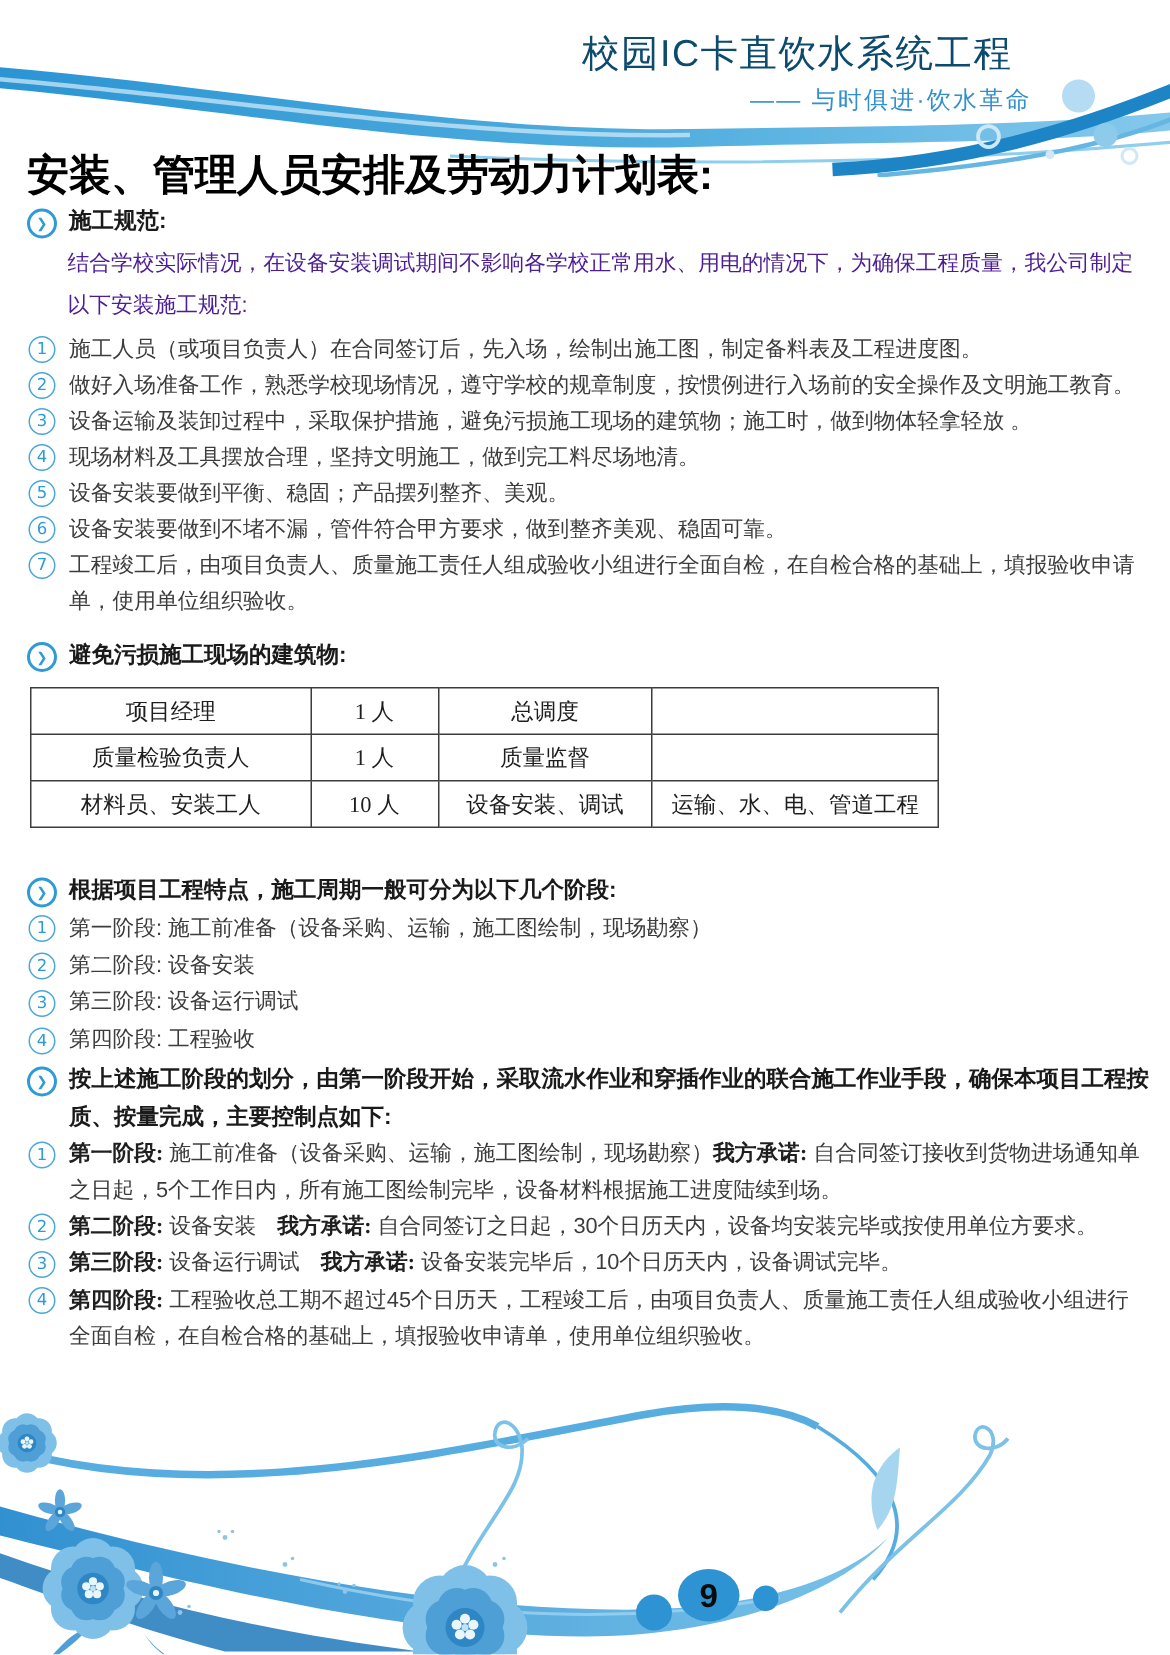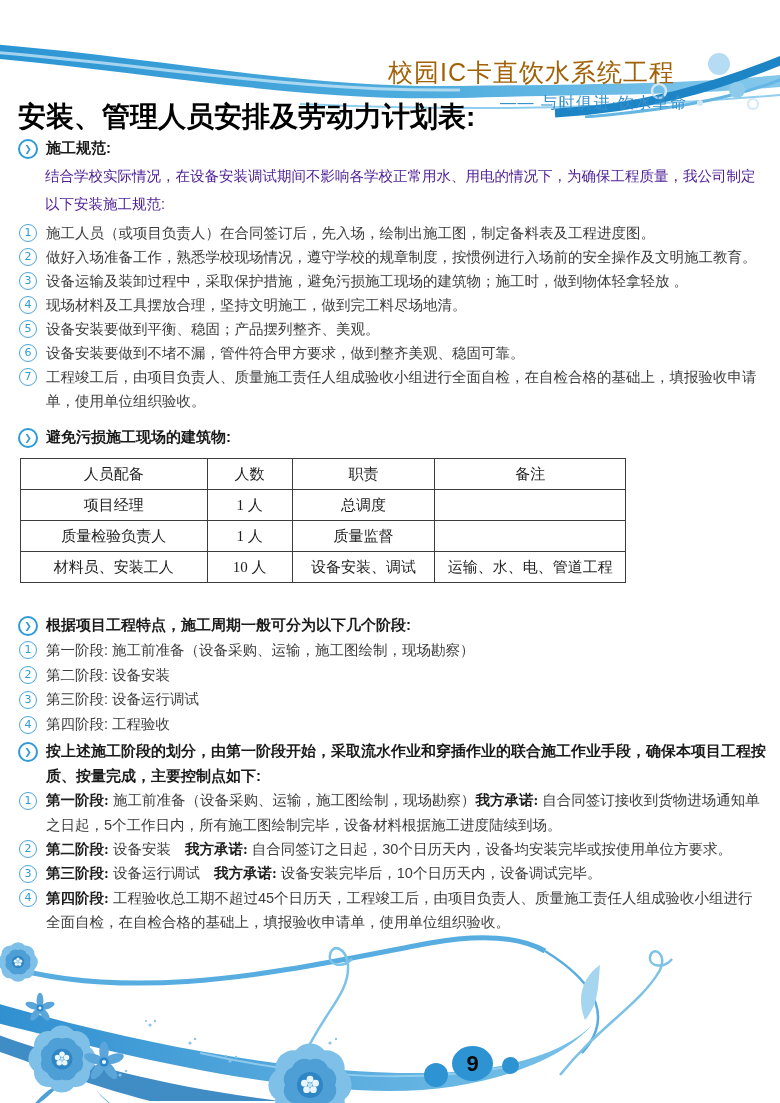--- a/index.html
+++ b/index.html
@@ -5,21 +5,21 @@
   html,body{margin:0;padding:0;}
   body{
     width:780px;height:1103px;position:relative;overflow:hidden;
     background:#ffffff;color:#3c3c3c;
     font-family:"Liberation Sans","DejaVu Sans",sans-serif;
   }
   .deco{position:absolute;left:0;pointer-events:none;}
   #header-wave{top:0;}
   #bottom-deco{bottom:0;}
   .brand{position:absolute;top:21px;left:388px;width:330px;text-align:left;}
-  .brand-title{font-size:25px;letter-spacing:1px;color:#a16207;line-height:30px;margin-top:36px;}
+  .brand-title{font-size:25px;letter-spacing:1px;color:#0c4a6e;line-height:30px;}
   .brand-sub{font-size:16px;color:#3390cc;letter-spacing:1.5px;margin-top:6px;margin-left:112px;}
   #content{position:absolute;top:100px;left:18px;width:748px;}
   h1.page-title{font-size:28px;font-weight:bold;color:#000;margin:0 0 2px 0;line-height:34px;}
   .section-head{display:flex;align-items:flex-start;gap:8px;font-size:15px;font-weight:bold;color:#1a1a1a;line-height:24.6px;margin:2px 0 0 0;}
   .bullet-ic{flex:none;width:16px;height:16px;margin-top:3px;border:2px solid #2e9bd7;border-radius:50%;
     color:#2e9bd7;font-size:9px;line-height:16px;text-align:center;font-weight:bold;}
   .intro{margin:1px 0 3px 27px;font-size:14.5px;line-height:28px;color:#4c1d95;}
   .num-item{display:flex;font-size:14.5px;line-height:24px;color:#3c3c3c;margin:0;}
   .badge{flex:none;width:16px;height:16px;margin:3.5px 9px 0 1px;border-radius:50%;border:1px solid #49a7db;
     color:#2f9bd6;font-size:11px;line-height:16px;text-align:center;font-family:"DejaVu Sans",sans-serif;}
@@ -112,26 +112,20 @@
   </div>
 
   <table class="staff">
     <colgroup>
         <col style="width:187px">
         <col style="width:85px">
         <col style="width:143px">
         <col style="width:191px">
       </colgroup>
     <tbody>
-        <tr>
-      <td>人员配备</td>
-      <td>人数</td>
-      <td>职责</td>
-      <td>备注</td>
-    </tr>
     <tr>
       <td>项目经理</td>
       <td>1 人</td>
       <td>总调度</td>
       <td></td>
     </tr>
     <tr>
       <td>质量检验负责人</td>
       <td>1 人</td>
       <td>质量监督</td>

————

• [WORK INSTRUCTIONS]:
The answer must be the full set of records, repeated exactly, with no pictures.

• [TASK RESPONSE]:
--- a/index.html
+++ b/index.html
@@ -5,21 +5,21 @@
   html,body{margin:0;padding:0;}
   body{
     width:780px;height:1103px;position:relative;overflow:hidden;
     background:#ffffff;color:#3c3c3c;
     font-family:"Liberation Sans","DejaVu Sans",sans-serif;
   }
   .deco{position:absolute;left:0;pointer-events:none;}
   #header-wave{top:0;}
   #bottom-deco{bottom:0;}
   .brand{position:absolute;top:21px;left:388px;width:330px;text-align:left;}
-  .brand-title{font-size:25px;letter-spacing:1px;color:#a16207;line-height:30px;margin-top:36px;}
+  .brand-title{font-size:25px;letter-spacing:1px;color:#0c4a6e;line-height:30px;}
   .brand-sub{font-size:16px;color:#3390cc;letter-spacing:1.5px;margin-top:6px;margin-left:112px;}
   #content{position:absolute;top:100px;left:18px;width:748px;}
   h1.page-title{font-size:28px;font-weight:bold;color:#000;margin:0 0 2px 0;line-height:34px;}
   .section-head{display:flex;align-items:flex-start;gap:8px;font-size:15px;font-weight:bold;color:#1a1a1a;line-height:24.6px;margin:2px 0 0 0;}
   .bullet-ic{flex:none;width:16px;height:16px;margin-top:3px;border:2px solid #2e9bd7;border-radius:50%;
     color:#2e9bd7;font-size:9px;line-height:16px;text-align:center;font-weight:bold;}
   .intro{margin:1px 0 3px 27px;font-size:14.5px;line-height:28px;color:#4c1d95;}
   .num-item{display:flex;font-size:14.5px;line-height:24px;color:#3c3c3c;margin:0;}
   .badge{flex:none;width:16px;height:16px;margin:3.5px 9px 0 1px;border-radius:50%;border:1px solid #49a7db;
     color:#2f9bd6;font-size:11px;line-height:16px;text-align:center;font-family:"DejaVu Sans",sans-serif;}
@@ -112,26 +112,20 @@
   </div>
 
   <table class="staff">
     <colgroup>
         <col style="width:187px">
         <col style="width:85px">
         <col style="width:143px">
         <col style="width:191px">
       </colgroup>
     <tbody>
-        <tr>
-      <td>人员配备</td>
-      <td>人数</td>
-      <td>职责</td>
-      <td>备注</td>
-    </tr>
     <tr>
       <td>项目经理</td>
       <td>1 人</td>
       <td>总调度</td>
       <td></td>
     </tr>
     <tr>
       <td>质量检验负责人</td>
       <td>1 人</td>
       <td>质量监督</td>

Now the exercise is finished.